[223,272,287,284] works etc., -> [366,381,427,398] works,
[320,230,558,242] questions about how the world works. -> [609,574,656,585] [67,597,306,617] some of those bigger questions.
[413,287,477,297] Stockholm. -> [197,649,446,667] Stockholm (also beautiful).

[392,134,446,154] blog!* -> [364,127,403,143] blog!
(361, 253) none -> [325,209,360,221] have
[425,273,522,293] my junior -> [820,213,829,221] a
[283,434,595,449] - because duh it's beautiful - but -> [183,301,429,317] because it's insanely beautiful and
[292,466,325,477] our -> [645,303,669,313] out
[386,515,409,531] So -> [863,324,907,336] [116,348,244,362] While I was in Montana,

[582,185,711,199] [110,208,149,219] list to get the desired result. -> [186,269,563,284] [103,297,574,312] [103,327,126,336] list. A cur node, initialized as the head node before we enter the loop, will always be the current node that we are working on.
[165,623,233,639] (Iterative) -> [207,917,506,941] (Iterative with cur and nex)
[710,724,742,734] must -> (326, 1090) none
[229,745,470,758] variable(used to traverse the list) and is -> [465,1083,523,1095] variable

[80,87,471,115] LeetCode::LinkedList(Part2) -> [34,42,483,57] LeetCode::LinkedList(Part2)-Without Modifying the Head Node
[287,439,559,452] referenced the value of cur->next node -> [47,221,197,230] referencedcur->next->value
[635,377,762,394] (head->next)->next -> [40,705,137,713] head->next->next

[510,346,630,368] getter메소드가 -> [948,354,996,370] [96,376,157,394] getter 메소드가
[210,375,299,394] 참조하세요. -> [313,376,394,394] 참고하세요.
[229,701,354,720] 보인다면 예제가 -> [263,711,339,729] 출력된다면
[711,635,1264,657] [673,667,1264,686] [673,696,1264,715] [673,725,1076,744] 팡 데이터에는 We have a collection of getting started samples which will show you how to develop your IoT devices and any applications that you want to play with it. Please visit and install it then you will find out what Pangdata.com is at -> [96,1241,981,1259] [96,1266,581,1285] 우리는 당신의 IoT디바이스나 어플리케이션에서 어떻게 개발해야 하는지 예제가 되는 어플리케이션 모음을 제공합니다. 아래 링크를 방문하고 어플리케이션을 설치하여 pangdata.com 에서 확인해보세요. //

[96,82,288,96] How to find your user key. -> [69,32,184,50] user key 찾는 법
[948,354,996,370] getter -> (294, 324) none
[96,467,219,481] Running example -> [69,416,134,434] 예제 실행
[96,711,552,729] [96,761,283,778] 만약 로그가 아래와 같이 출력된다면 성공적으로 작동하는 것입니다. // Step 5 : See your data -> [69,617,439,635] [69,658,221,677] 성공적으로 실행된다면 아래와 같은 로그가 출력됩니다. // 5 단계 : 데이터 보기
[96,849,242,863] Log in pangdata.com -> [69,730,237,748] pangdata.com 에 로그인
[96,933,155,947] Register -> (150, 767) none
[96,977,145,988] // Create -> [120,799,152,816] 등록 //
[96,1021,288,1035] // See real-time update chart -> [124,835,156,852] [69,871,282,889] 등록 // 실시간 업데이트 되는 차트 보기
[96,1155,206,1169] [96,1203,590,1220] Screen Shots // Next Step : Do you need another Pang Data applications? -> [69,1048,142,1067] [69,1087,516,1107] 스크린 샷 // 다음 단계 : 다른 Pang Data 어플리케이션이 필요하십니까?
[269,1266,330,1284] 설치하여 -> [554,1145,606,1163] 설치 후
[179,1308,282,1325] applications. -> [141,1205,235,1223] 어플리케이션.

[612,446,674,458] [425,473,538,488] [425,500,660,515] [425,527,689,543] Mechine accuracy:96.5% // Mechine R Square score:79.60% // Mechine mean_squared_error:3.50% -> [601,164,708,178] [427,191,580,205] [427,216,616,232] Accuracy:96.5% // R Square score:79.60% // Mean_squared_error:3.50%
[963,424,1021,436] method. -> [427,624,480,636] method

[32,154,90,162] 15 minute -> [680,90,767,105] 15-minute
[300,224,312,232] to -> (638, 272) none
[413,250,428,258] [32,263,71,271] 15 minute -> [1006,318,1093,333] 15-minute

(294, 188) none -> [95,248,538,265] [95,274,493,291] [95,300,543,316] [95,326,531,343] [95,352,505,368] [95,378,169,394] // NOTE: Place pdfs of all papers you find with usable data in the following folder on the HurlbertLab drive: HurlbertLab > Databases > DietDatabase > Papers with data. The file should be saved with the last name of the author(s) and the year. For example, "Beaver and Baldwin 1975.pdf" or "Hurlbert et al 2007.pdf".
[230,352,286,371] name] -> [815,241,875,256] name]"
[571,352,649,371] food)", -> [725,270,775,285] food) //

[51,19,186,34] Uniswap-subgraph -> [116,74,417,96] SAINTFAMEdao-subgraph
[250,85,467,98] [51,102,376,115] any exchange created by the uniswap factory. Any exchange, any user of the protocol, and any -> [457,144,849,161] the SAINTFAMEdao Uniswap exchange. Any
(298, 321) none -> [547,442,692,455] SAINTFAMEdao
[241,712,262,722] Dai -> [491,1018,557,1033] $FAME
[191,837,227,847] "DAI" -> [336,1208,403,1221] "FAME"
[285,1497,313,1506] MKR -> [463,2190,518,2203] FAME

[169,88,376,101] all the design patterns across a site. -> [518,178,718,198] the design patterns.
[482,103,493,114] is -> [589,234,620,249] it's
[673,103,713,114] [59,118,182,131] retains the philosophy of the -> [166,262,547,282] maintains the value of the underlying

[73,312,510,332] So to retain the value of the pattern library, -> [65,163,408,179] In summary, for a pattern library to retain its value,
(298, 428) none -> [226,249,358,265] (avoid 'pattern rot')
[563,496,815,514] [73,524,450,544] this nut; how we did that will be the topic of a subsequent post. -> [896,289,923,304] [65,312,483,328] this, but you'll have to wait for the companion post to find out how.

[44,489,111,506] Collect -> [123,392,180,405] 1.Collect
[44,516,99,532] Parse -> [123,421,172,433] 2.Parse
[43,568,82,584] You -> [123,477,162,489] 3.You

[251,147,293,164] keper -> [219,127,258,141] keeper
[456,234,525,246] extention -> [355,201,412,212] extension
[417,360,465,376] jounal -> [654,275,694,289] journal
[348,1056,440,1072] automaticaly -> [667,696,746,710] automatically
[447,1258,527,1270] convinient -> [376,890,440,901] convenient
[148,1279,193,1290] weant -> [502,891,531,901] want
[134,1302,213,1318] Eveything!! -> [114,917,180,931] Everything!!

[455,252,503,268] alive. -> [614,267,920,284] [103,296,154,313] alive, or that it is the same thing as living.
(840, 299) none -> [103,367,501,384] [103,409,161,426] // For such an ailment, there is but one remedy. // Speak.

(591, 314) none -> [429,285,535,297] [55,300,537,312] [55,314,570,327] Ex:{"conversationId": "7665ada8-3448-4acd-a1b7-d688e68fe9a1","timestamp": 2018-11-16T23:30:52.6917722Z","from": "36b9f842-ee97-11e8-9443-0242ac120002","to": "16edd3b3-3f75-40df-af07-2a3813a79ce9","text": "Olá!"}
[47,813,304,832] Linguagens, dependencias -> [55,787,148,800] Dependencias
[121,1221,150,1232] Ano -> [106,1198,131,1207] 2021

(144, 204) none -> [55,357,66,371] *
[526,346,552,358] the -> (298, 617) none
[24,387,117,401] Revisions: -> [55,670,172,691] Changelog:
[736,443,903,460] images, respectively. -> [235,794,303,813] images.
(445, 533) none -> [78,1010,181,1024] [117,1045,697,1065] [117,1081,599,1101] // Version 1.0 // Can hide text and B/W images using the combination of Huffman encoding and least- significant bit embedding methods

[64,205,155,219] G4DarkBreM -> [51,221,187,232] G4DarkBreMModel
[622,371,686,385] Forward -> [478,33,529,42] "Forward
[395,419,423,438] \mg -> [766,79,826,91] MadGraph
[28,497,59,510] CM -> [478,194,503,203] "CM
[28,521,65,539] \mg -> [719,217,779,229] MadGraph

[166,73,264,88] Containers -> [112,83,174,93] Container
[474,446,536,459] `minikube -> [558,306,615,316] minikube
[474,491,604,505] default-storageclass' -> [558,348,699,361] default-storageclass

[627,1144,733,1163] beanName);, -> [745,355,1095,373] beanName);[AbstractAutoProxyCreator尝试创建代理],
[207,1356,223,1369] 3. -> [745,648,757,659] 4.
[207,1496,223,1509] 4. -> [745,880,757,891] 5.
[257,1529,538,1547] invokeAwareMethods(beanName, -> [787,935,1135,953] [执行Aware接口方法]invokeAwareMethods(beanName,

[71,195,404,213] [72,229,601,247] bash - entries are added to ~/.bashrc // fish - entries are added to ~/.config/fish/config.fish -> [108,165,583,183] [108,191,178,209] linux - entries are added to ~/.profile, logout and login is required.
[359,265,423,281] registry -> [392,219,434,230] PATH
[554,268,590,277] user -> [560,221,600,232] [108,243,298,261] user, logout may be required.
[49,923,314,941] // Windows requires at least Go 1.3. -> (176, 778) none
__________________________________________________
▸ **Problem statement**
Please output the lines of the listing above that fall in the stretch from the one with "[51,19,186,34] Uniswap-subgraph ->" through the one with "[285,1497,313,1506] MKR ->", exactly and only those.

▸ **Expected answer**
[51,19,186,34] Uniswap-subgraph -> [116,74,417,96] SAINTFAMEdao-subgraph
[250,85,467,98] [51,102,376,115] any exchange created by the uniswap factory. Any exchange, any user of the protocol, and any -> [457,144,849,161] the SAINTFAMEdao Uniswap exchange. Any
(298, 321) none -> [547,442,692,455] SAINTFAMEdao
[241,712,262,722] Dai -> [491,1018,557,1033] $FAME
[191,837,227,847] "DAI" -> [336,1208,403,1221] "FAME"
[285,1497,313,1506] MKR -> [463,2190,518,2203] FAME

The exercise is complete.